▶ [Exercise goal]: Listed below are entries; give the number of lines among them that include "price", and only that number.

▶ [Working data]:
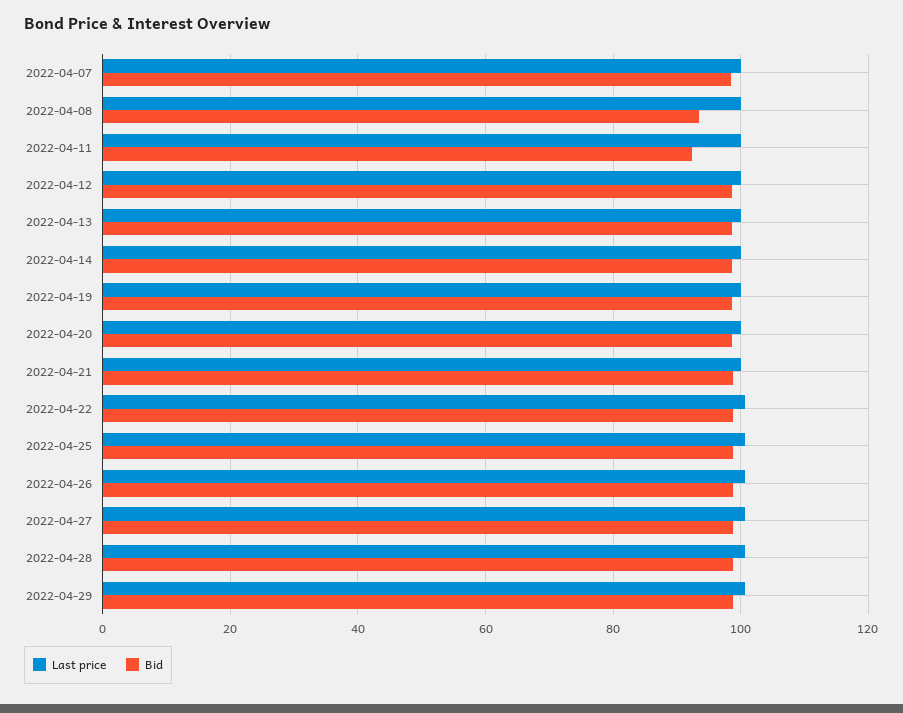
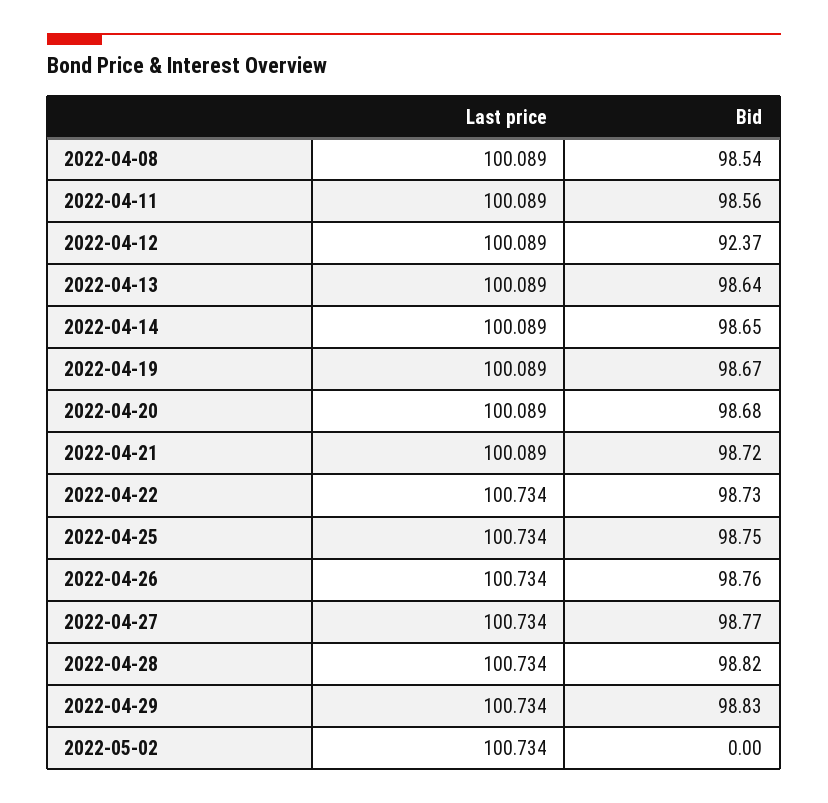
Last price, 2022-04-07: 100 -> none
Bid, 2022-04-07: 98 -> none
Bid, 2022-04-08: 94 -> 98.54
Bid, 2022-04-11: 92 -> 98.56
Bid, 2022-04-12: 98 -> 92.37
Last price, 2022-05-02: none -> 100.734
Bid, 2022-05-02: none -> 0

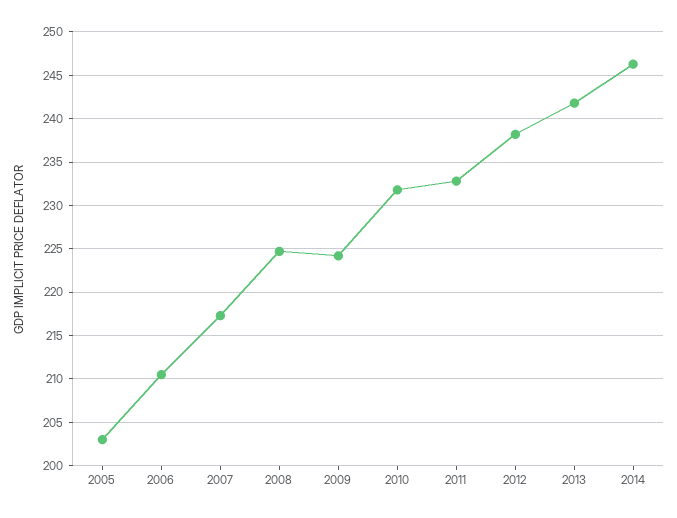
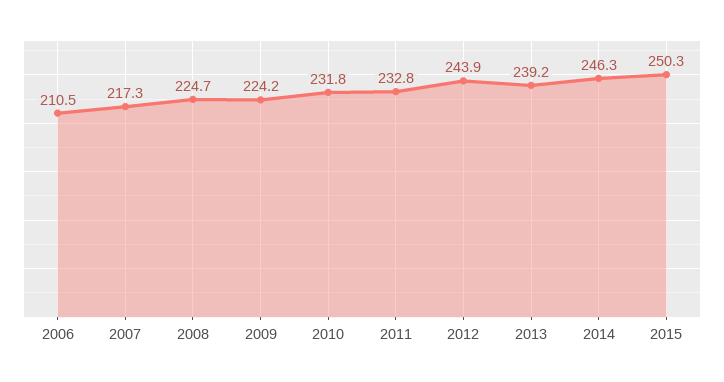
2005: 203 -> none
2012: 238 -> 243.9
2013: 242 -> 239.2
2015: none -> 250.3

▶ [Task answer]: 2